In many of sub-Saharan Africa’s low-income countries, growth is being supported by buoyant domestic demand along with export diversification into higher–value added production and to fast-growing emerging markets. However, higher food and fuel prices are bringing considerable difficulties, especially for the urban poor, and drought in the Horn of Africa is imposing untold hardships on households in that region.
For oil- and other resource-exporting countries, strong commodity prices are helping to support growth, the terms of trade, and foreign exchange reserves. For example, oil exporters are expected to grow b y 6 percent in 2011 and 7 percent in 2012, above the regional average.
The picture is less rosy for some middle income countries, including South Africa, which have been more exposed to recent global economic and financial turmoil. The middle income countries are expected to grow by 4–4½ percent in 2011 and 2012 (see Chart 1).
One of the region’s main policy challenges is the steady increase in consumer price inflation to an average of 10 percent in June 2011 against 7½ percent in June 2010. Although inflation has been driven in part by higher food prices, accelerating nonfood inflation indicates that second-round effects—such as claims for higher pay—are also taking hold. In many countries, exchange rates are also coming under significant pressure.
Only a handful of countries have so far adjusted monetary policy in response to faster inflation and, even then, not decisively: in most cases, interest rates are little changed from the levels they were lowered to during the global financial crisis. Especially in countries that are running at close to capacity or where there have been serious signs of policy slippage, monetary policy needs to be tightened decisively to reduce the risks of entrenching inflationary expectations and creating unsustainable macroeconomic imbalances (see Chart 2).
Fiscal policy shift
Fiscal policy will play an important role in supporting monetary policy to avoid overheating and the possible reversal of several years’ hard-won gains in sub-Saharan Africa. In the many countries where output is close to potential, the focal point of fiscal policy needs to shift to medium-term considerations from the near-term accommodative stance that prevailed during the global slowdown.

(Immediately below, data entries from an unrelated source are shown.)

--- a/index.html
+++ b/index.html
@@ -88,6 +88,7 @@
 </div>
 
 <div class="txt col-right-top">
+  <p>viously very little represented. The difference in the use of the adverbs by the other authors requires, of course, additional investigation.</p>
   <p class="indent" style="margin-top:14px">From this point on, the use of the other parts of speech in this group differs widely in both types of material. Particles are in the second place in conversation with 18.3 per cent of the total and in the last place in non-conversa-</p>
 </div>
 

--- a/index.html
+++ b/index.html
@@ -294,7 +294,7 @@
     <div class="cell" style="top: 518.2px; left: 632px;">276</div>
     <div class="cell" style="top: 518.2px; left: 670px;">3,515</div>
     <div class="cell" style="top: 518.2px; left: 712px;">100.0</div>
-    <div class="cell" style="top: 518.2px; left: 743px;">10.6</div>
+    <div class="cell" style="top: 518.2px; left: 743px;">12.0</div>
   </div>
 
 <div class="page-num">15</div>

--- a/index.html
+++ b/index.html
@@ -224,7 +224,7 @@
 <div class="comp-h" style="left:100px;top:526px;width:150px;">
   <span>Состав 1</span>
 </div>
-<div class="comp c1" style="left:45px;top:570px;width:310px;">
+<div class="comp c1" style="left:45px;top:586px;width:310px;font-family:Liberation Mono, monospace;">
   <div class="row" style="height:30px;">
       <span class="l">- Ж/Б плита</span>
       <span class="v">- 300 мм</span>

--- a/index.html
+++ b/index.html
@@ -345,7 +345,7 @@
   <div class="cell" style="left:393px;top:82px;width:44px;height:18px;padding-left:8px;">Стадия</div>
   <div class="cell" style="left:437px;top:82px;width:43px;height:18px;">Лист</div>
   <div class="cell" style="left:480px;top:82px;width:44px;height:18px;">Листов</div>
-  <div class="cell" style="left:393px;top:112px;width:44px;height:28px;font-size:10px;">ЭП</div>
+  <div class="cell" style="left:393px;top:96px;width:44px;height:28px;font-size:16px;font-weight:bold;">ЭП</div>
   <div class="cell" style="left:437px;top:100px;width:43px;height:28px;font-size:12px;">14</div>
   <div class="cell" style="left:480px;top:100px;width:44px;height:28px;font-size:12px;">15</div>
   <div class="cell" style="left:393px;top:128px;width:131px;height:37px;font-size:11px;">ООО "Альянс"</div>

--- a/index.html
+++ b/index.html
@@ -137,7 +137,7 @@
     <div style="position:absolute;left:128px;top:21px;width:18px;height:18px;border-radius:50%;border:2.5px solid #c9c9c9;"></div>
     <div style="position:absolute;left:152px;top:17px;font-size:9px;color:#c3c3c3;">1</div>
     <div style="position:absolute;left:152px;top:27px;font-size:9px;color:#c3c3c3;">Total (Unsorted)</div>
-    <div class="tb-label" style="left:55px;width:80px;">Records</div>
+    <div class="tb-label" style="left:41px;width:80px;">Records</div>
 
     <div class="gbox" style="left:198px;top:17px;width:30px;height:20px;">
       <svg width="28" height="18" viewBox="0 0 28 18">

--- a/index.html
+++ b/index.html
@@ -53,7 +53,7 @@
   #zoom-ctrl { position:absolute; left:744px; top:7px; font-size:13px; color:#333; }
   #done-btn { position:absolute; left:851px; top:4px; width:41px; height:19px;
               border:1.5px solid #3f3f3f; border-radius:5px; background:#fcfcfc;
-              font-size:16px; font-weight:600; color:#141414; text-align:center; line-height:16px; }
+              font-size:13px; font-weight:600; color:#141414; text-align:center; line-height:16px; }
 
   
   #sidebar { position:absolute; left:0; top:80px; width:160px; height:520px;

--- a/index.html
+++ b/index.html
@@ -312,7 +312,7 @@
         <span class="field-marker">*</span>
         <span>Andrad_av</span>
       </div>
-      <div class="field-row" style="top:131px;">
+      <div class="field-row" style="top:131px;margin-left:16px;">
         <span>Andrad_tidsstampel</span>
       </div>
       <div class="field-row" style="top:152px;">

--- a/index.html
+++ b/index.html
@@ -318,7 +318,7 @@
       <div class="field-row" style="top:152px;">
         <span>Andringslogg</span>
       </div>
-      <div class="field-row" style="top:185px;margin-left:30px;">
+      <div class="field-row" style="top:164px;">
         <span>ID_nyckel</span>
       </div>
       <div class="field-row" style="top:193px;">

In its outlook for the region, the IMF underlines the importance of aligning fiscal policy with financing and debt sustainability considerations, and draws attention to countries’ absorptive and project execution capacities. For middle-income countries and others where growth is expected to be more subdued, and where output and employment are still below their pre-crisis levels, there is a strong case for maintaining a supportive policy stance provided there are no binding financing constraints.
In spite of promising growth prospects for the region, the outlook said a note of caution is warranted in the event that downside risks to the global economy materialize. Indeed, the biggest threat to economic activity in the region is the strong possibility that already lower growth projections for advanced economies for 2011–12 will be revised down again.
Countries’ policy responses to a renewed global slowdown will depend on which policy buffers they still have available: for example, those without financing constraints should maintain spending even if revenues weaken, while there may be scope to ease monetary policy in countries that are not facing severe inflation or exchange rate pressures.